Back at Eddie’s apartment, Venom, who apparently has a photographic memory, draws a copy of something from Cletus’s cell wall. It’s a mountain range at a beach where his victims’ bodies are buried. Eddie and the police force recon the location and now it seems Eddie’s career looks promising. Regrettably, in Eddie’s personal life, his ex-fiancé, Ann, tells him and Venom she’s engaged to her boyfriend, Dr. Dan. Venom is just as sad about the news as Eddie.
Soon after, Eddie gets the opportunity to interview Cletus before he’s euthanized for his crimes. While there, Venom, who’s inside Eddie’s body, snaps at Cletus, and Cletus in return bites Eddie. The only problem is Eddie’s blood isn’t like other humans’ blood, because of Venom, and Cletus notices a difference. Later, as the execution team pumps Cletus full of lethal injections, a red Venom-like creature, soon to be called Carnage, emerges from his human form, killing all who are around him and leading Cletus to freedom.
Once the news of Cletus’s escape travels to Eddie, he pieces together that Cletus might go looking for his former flame, Frances Barrison. In the following scenes, that’s exactly what happens. Cletus breaks Frances out of her high-security institution, and the pair pick up exactly where they left off. As they celebrate their newfound freedom, Cletus, Frances and Carnage want to exact revenge on the people who’ve wounded them: Eddie, Detective Mulligan and Venom.
In the meantime, Eddie and Venom get into a fight which literally ends up separating Venom from Eddie. However, the two might need to come back together soon, especially if Ann’s in trouble.

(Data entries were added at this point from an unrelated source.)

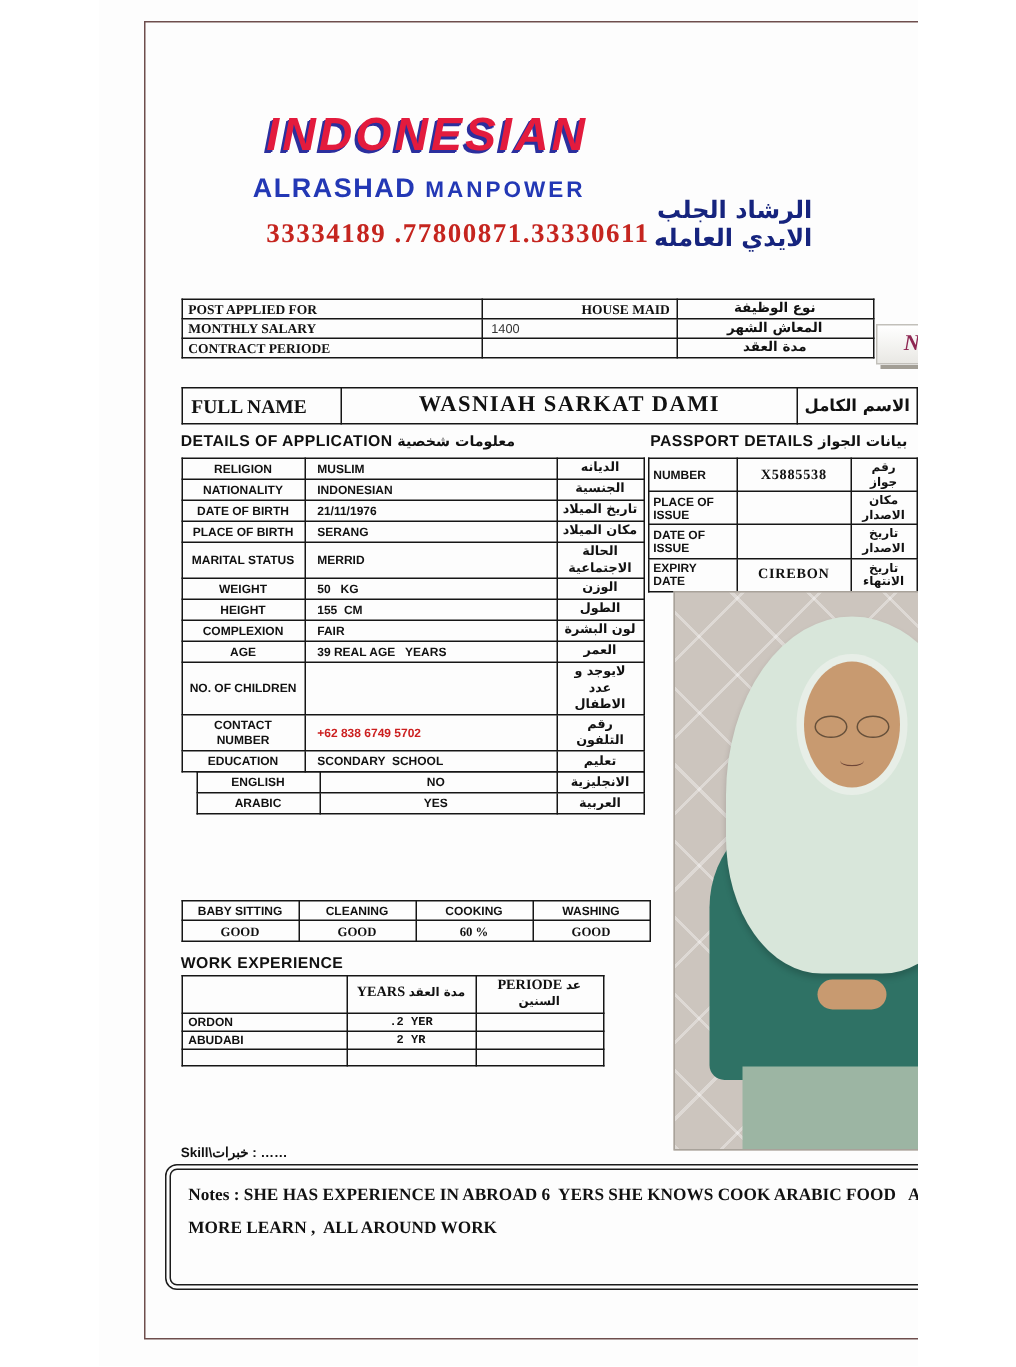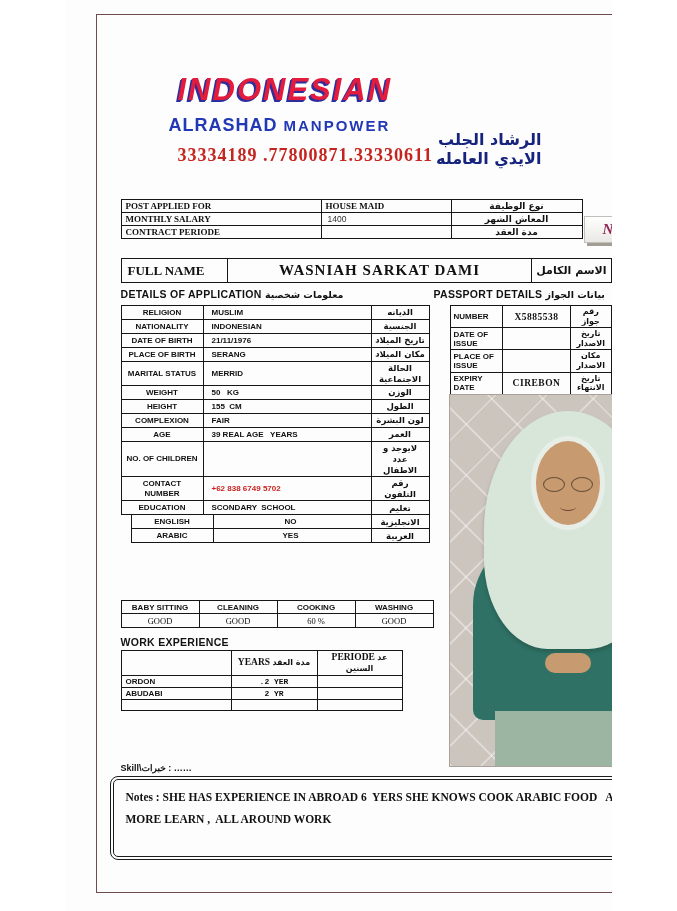"HOUSE MAID" .post-table td.val { text-align: left -> right }
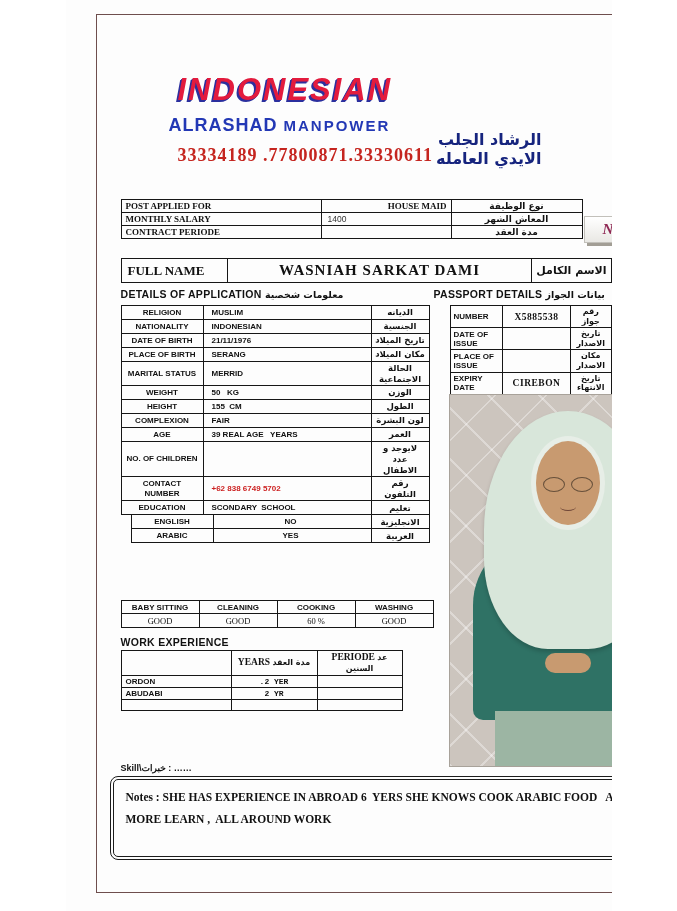"NUMBER" .passport-table { left: 384px -> 366px }
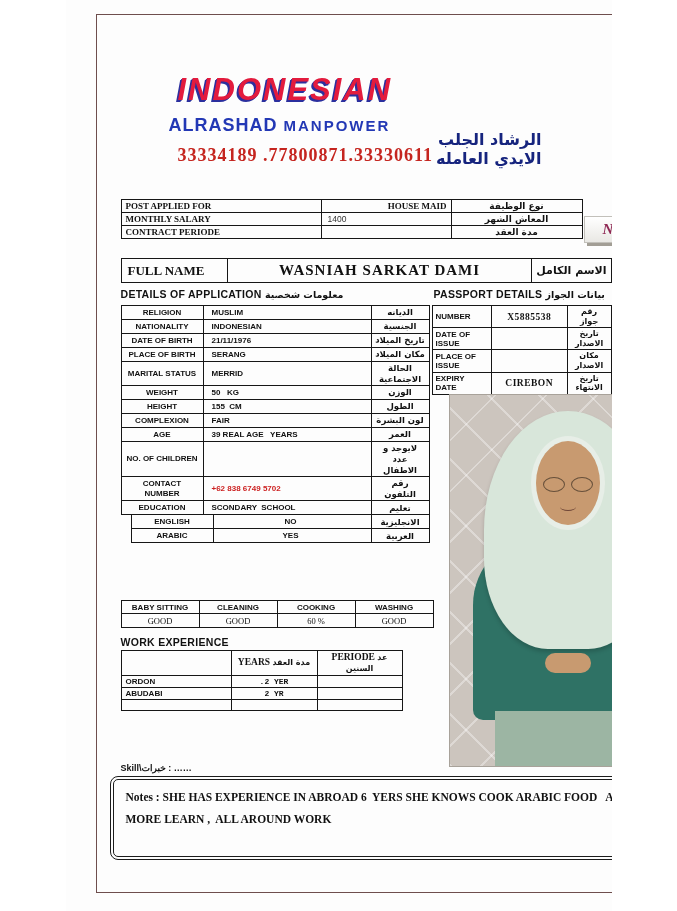"DATE OF ISSUE" tr { order: before "PLACE OF ISSUE" -> after "PLACE OF ISSUE" }
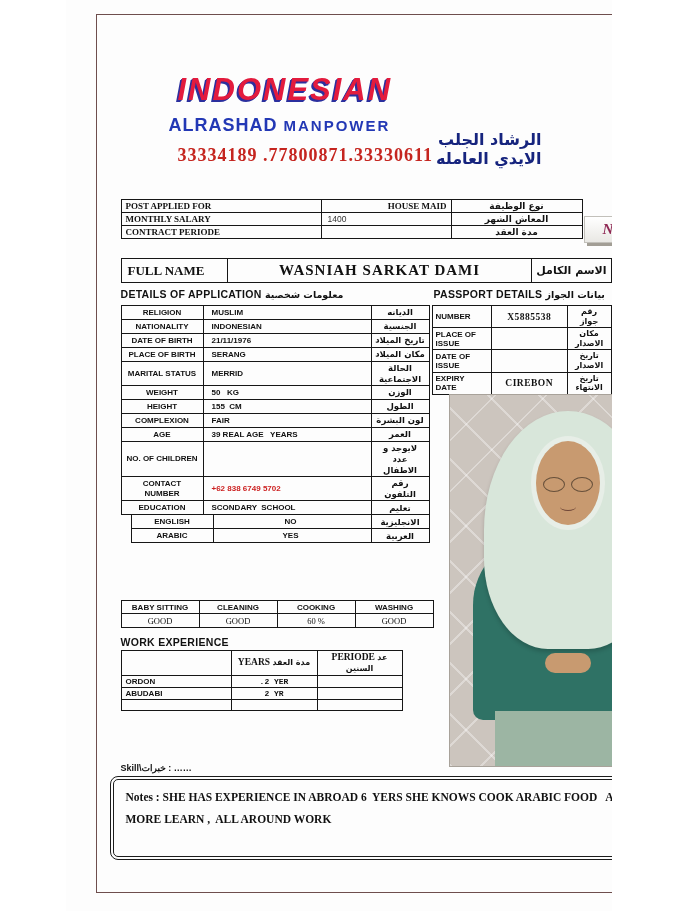"GOOD" .skills-table tr:last-child td { font-weight: normal -> bold }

VENOM: LET THERE BE CARNAGE is worthy of its four stars. The actors do a standup job in their respective roles, and there’s an obvious flaw each character has that the script uses to push the narrative along. LET THERE BE CARNAGE has stunning visual effects and great direction by Andy Serkis, who acted in LORD OF THE RINGS and the recent PLANET OF THE APES movies and directed MOWGLI for Warner Bros. Pictures and Netflix.
VENOM: LET THERE BE CARNAGE has a strong moral worldview with overt and implied positive Christian elements. The positive elements involve pro-marriage sentiments, friendship, and allegorical Christian elements of moving from darkness to light. The movie ends with a climactic scene set inside a church. Also, there’s a mention of angels, and an obvious respect is shown for a clergyman who characters assert shouldn’t be harmed. Like its predecessor movie, VENOM: LET THERE BE CARANGE displays a tension between good and evil, as did SPIDER-MAN 3, which also features the Venom character. That said, media-wise viewers should talk over the themes of good overcoming evil in the light of Bible verses like John 8:12, which says, “When Jesus spoke again to the people, he said, ‘I am the light of the world. Whoever follows me will never walk in darkness but will have the light of life.’”
The movie’s positive content is mitigated by some pagan, immoral elements. For example, some characters are frequently motivated by their own lusts for power and achieving their own selfish desires. The movie also contains two brief politically correct elements and dialogue from one villain who takes the biblically-derived phrase “an eye for an eye” out of context. Finally, LET THERE BE CARNAGE also has lots of strong, intense violence and excessive, gratuitous foul language.
So, all in all, MOVIEGUIDE® advises extreme caution for VENOM: LET THERE BE CARNAGE.